Sixty percent of your CHL exam score comes from Planning and Decision Making and Leading. Any study plan that distributes time evenly across all four domains is misaligned with how the actual exam is weighted. Front-load your preparation toward these two domains and verify your weak spots with practice questions before you book your Prometric appointment.

Frequently Asked Questions

Can I apply for the CHL while my CRCST application is still being processed?

No. You must hold a fully conferred, active CRCST certification before submitting a CHL application. A pending or in-process CRCST does not satisfy the eligibility requirement. Wait until HSPA confirms your CRCST is active, then begin your CHL application.

If I fail the CHL exam, what does it cost to retake it?

The retake fee is $140 USD - the same as the initial exam fee. You will need to reapply through HSPA and schedule a new Prometric appointment. There is no reduced retake pricing, so thorough preparation before your first attempt protects a meaningful investment.

Will the October 2026 CHL pilot affect candidates who test before that date?

Candidates testing under the current CHL content outline before the revised launch are not affected by the pilot. The current four-domain framework - Planning and Decision Making, Organizing, Leading, and Controlling - governs your exam. However, if your exam date is in late 2026 or later, confirm with HSPA which outline applies to your specific testing window.
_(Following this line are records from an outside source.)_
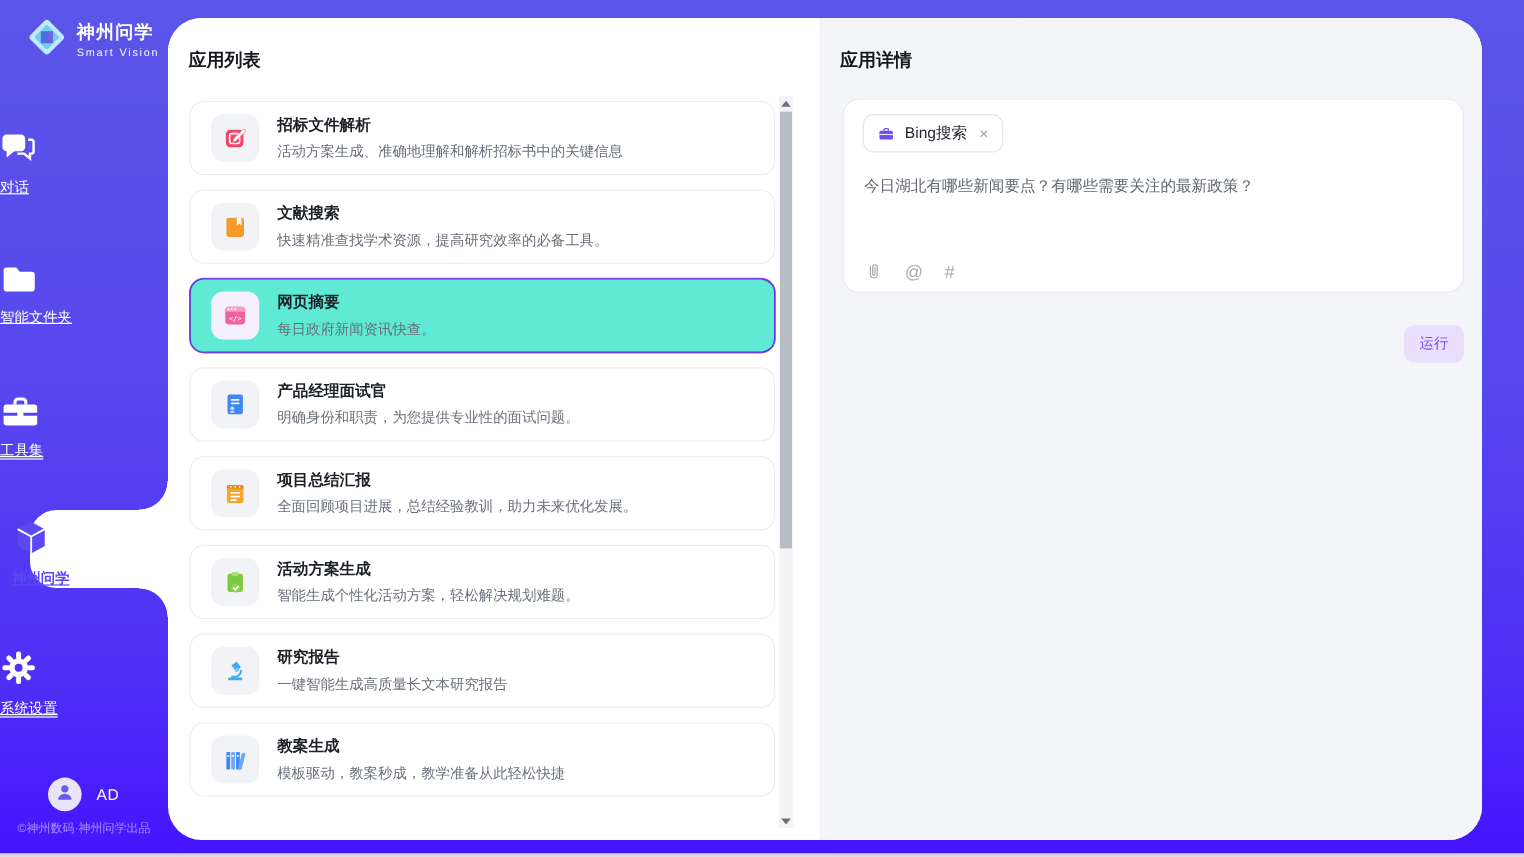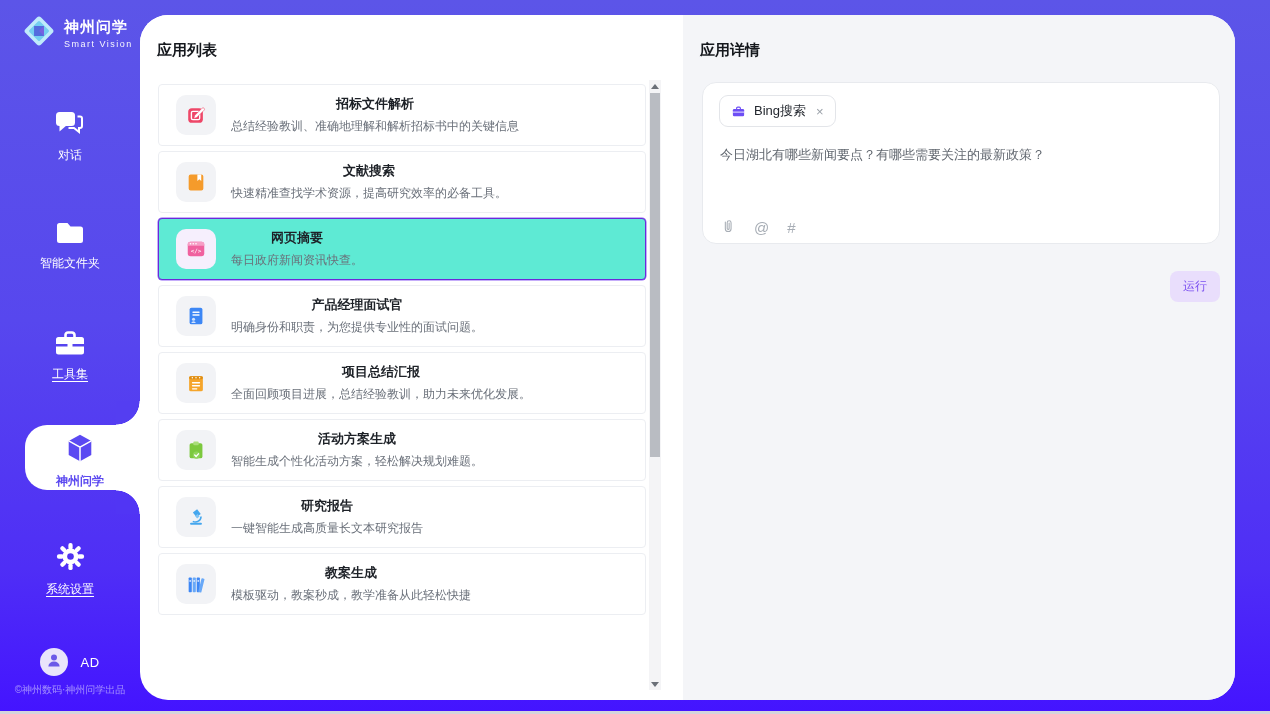--- a/index.html
+++ b/index.html
@@ -41,8 +41,8 @@
   .section-title { position:absolute; left:17px; top:26px; font-size:15px; font-weight:700; color:#15181d; }
 
   .cards { position:absolute; left:18px; top:69px; width:488px; }
-  .card { height:62px; margin-bottom:5px; border:1px solid #eceef2; border-radius:4px; background:#fff;
-    display:flex; align-items:center; padding-left:17px; cursor:pointer;text-align:center; }
+  .card { height:62px; margin-bottom:12px; border:1px solid #eceef2; border-radius:12px; background:#fff;
+    display:flex; align-items:center; padding-left:17px; cursor:pointer; }
   .card.selected { background:#5eead4; border:1px solid #6d28d9; box-shadow:0 0 0 .5px #8c5cf5; }
   .icon-box { width:40px; height:40px; border-radius:10px; background:#f2f3f6; display:flex; align-items:center; justify-content:center; flex:none; }
   .card.selected .icon-box { background:#f6effd; }

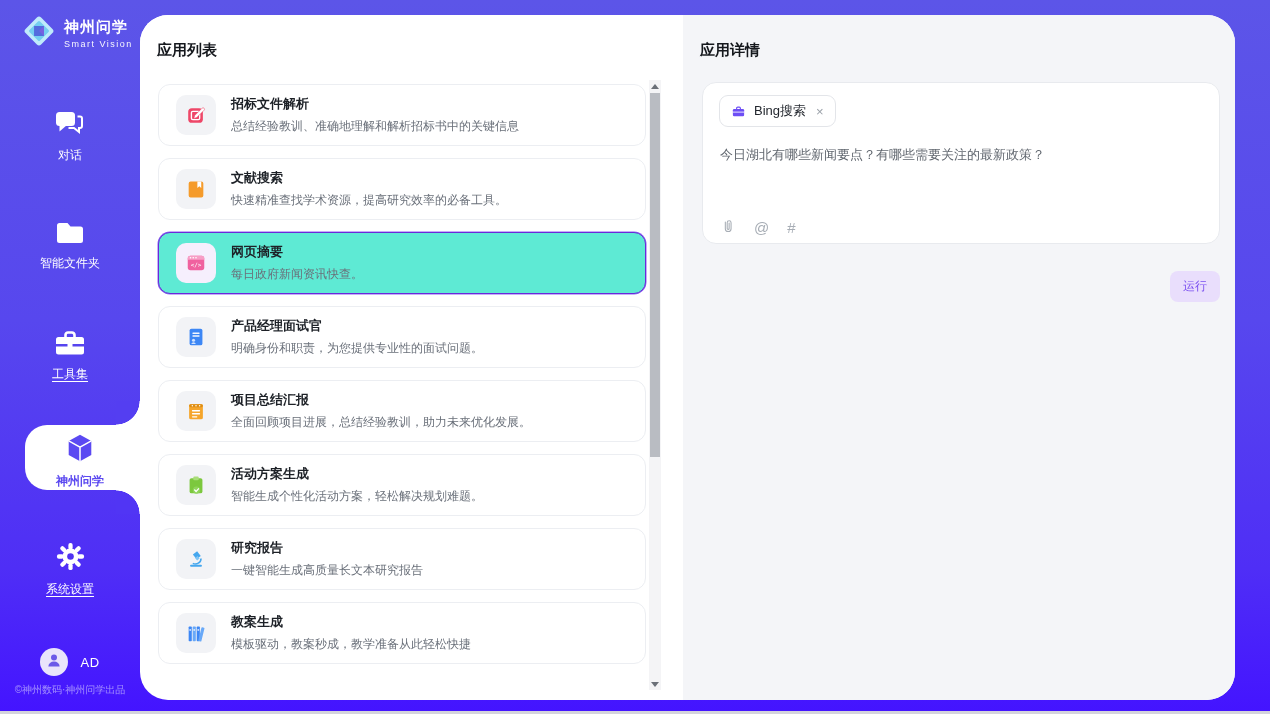--- a/index.html
+++ b/index.html
@@ -190,7 +190,7 @@
           </span>
           <span class="card-text">
             <span class="card-title" style="display:block;">招标文件解析</span>
-            <span class="card-desc" style="display:block;">总结经验教训、准确地理解和解析招标书中的关键信息</span>
+            <span class="card-desc" style="display:block;">活动方案生成、准确地理解和解析招标书中的关键信息</span>
           </span>
         </div>
 

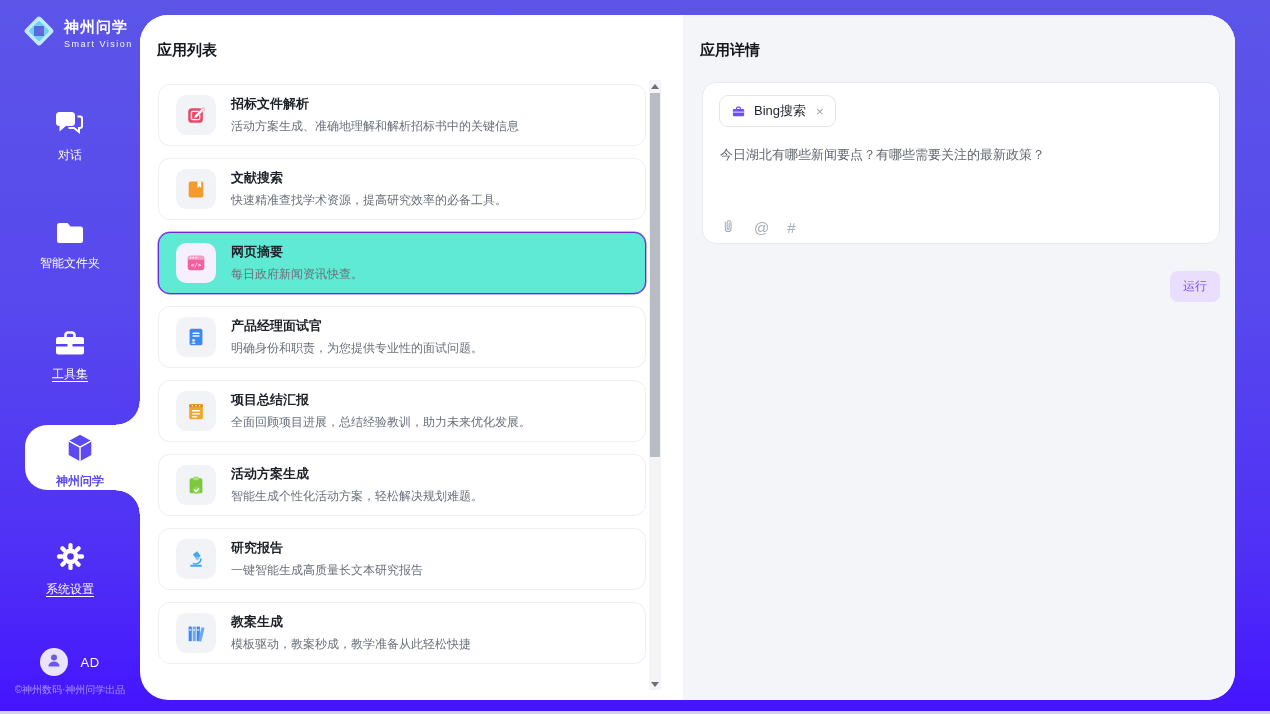--- a/index.html
+++ b/index.html
@@ -16,7 +16,7 @@
   .logo-text-name { font-size:15px; font-weight:700; letter-spacing:1px; }
   .logo-text-sub { font-size:9px; letter-spacing:1.5px; opacity:.95; margin-top:2px; }
 
-  .nav-item { position:absolute; left:0; width:140px; text-align:center; color:#fff; cursor:pointer; }
+  .nav-item { position:absolute; left:0; width:140px; color:#fff; cursor:pointer;text-decoration:underline; }
   .nav-item .nav-label { display:block; font-size:12px; margin-top:5px; }
   .nav-underline .nav-label { text-decoration:underline; text-underline-offset:3px; }
 

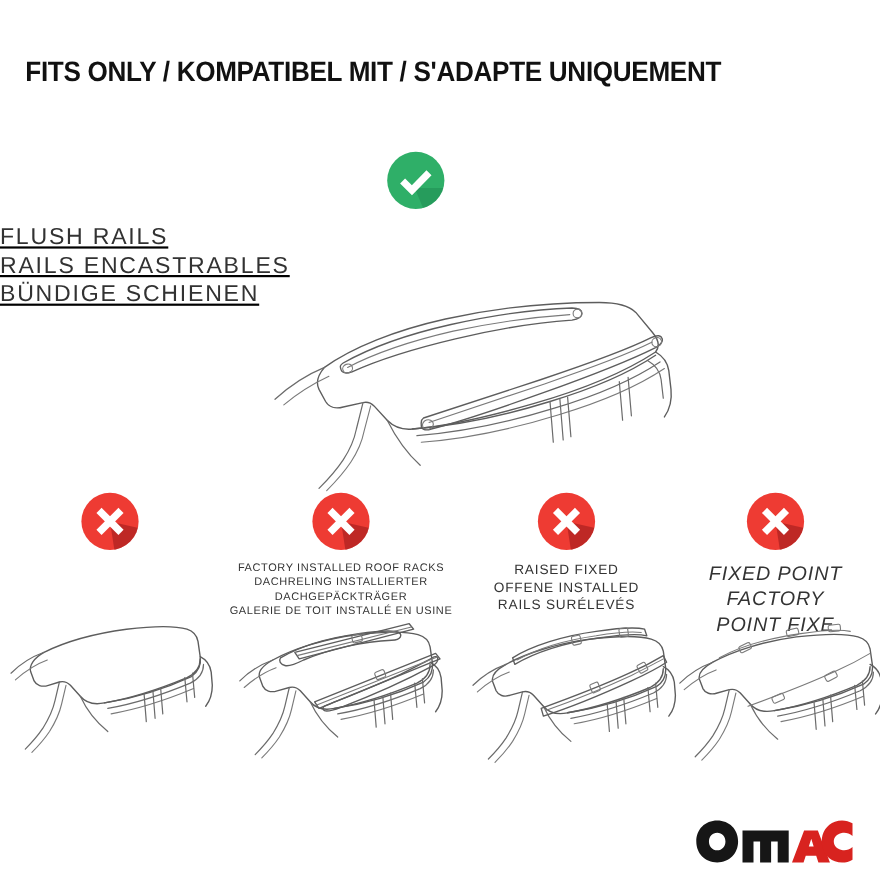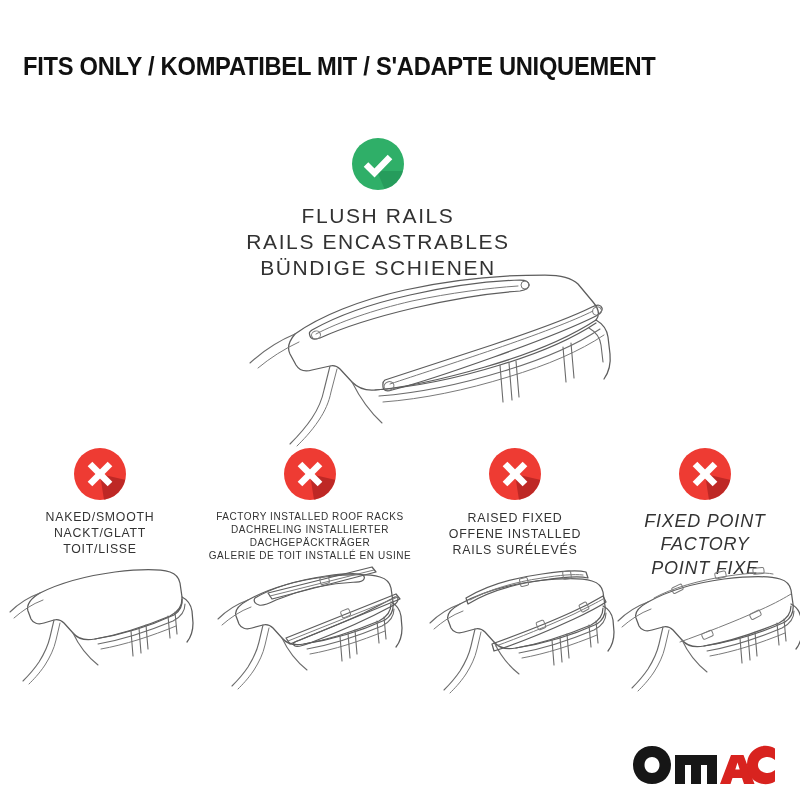--- a/index.html
+++ b/index.html
@@ -31,7 +31,8 @@
   .hero {
     position:absolute;
     top:138px; left:0; width:756px;
-    text-align:center;
+    text-align:left;
+    text-decoration:underline;
   }
   .icon-circle {
     position:relative;

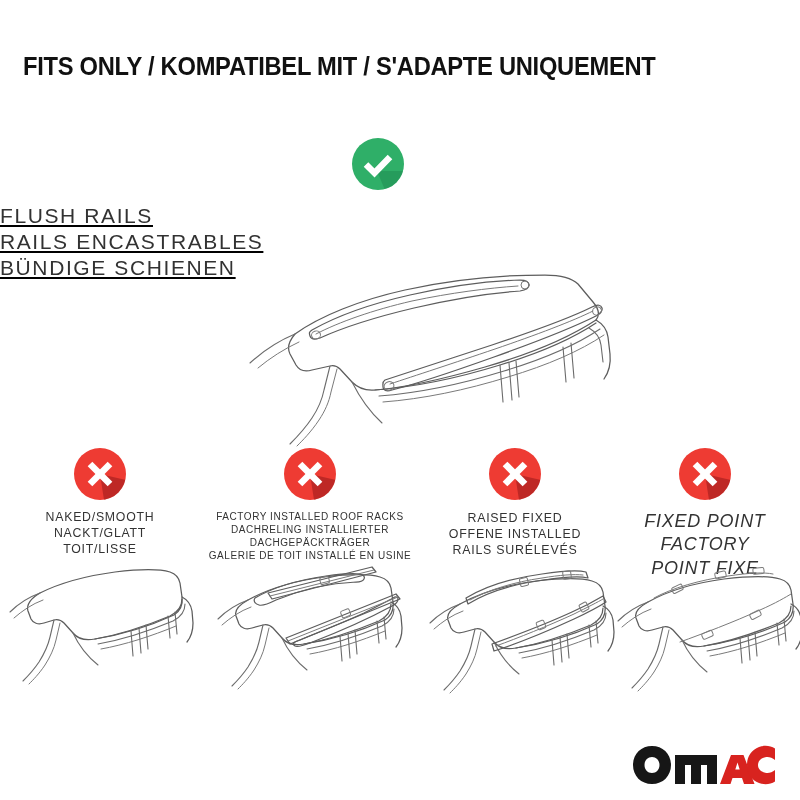--- a/index.html
+++ b/index.html
@@ -197,11 +197,6 @@
             <line x1="36" y1="16" x2="16" y2="36"></line>
           </g>
         </svg>
-      </div>
-      <div class="col-text">
-        <div>NAKED/SMOOTH</div>
-        <div>NACKT/GLATT</div>
-        <div>TOIT/LISSE</div>
       </div>
     </div>
     <div class="col-illu">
Which domains should I prioritize if I have limited study time before my exam?

Domain 1 (Planning and Decision Making) and Domain 3 (Leading) each account for 30% of the exam - together they represent 60% of your score. If your preparation time is constrained, focus the majority of it on these two domains. Domain 2 (Organizing) at 25% is next in priority, with Domain 4 (Controlling) at 15% receiving the least emphasis, though not zero.

Where can I find the official CHL content outline to confirm what topics are tested?

The official CHL content outline is published by HSPA. Always download the current version directly from HSPA's website before beginning your study plan - especially given the announced 2026 pilot, which may introduce a revised outline. Third-party study materials should be cross-referenced against the official outline to ensure alignment. You can also review the full breakdown of CHL eligibility and domain requirements as a starting reference point.